:: What the task asks ::
Because only the count matters, report how many lines in the material hold the string "Chase" and nothing more.

:: Listed entries ::

────────

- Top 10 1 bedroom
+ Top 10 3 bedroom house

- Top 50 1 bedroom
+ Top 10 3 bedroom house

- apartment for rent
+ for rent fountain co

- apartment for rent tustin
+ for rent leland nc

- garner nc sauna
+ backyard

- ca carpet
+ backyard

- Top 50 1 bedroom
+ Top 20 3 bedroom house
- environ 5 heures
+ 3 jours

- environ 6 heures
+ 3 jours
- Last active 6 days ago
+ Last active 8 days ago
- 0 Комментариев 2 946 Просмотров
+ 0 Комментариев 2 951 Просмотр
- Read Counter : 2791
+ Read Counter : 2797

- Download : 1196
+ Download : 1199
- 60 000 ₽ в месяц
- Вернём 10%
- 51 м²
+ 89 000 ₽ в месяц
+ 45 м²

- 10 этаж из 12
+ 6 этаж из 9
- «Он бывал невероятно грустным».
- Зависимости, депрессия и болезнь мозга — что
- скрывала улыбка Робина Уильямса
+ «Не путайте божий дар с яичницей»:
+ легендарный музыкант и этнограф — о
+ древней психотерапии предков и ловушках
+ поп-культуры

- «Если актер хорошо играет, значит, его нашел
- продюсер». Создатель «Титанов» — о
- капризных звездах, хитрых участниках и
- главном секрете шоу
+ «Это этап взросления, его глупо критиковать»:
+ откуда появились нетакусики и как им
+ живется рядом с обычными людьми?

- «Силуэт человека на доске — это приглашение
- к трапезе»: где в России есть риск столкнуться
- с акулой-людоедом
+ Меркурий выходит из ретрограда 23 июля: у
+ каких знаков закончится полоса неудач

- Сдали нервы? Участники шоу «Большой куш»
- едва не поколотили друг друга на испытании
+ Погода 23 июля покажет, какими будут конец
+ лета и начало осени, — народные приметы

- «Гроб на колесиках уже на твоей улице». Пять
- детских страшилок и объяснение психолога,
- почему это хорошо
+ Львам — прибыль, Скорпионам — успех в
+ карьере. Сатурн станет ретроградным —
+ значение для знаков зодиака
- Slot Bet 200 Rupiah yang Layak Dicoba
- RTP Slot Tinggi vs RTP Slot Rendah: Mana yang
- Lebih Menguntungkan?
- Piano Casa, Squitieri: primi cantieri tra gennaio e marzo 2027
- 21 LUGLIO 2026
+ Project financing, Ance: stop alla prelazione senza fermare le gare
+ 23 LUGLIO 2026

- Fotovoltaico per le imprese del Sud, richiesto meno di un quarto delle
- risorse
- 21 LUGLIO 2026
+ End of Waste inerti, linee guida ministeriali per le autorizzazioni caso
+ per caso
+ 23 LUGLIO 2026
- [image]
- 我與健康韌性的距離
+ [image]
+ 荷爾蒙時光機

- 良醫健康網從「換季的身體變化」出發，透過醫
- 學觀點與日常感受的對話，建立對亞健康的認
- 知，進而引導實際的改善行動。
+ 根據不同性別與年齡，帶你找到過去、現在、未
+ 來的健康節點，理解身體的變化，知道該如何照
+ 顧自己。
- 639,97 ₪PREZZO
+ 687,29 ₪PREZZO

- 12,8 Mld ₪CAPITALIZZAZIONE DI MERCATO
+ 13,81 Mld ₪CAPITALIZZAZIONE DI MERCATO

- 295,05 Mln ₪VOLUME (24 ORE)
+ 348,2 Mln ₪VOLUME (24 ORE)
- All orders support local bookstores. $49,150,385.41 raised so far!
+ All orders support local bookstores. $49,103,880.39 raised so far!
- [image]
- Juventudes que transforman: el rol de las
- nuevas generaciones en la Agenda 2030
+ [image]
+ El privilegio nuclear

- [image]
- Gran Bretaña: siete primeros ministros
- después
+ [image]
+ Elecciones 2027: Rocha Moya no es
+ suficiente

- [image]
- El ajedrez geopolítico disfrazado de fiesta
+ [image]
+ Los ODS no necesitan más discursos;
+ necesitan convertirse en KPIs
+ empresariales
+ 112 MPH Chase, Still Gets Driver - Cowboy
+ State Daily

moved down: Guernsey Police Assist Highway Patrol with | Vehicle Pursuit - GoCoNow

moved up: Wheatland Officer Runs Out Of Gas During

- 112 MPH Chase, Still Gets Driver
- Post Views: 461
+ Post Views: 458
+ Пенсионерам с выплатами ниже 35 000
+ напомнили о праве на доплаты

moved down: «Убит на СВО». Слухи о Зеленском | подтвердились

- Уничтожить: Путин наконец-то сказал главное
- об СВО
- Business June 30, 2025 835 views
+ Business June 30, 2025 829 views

────────

:: The answer ::
2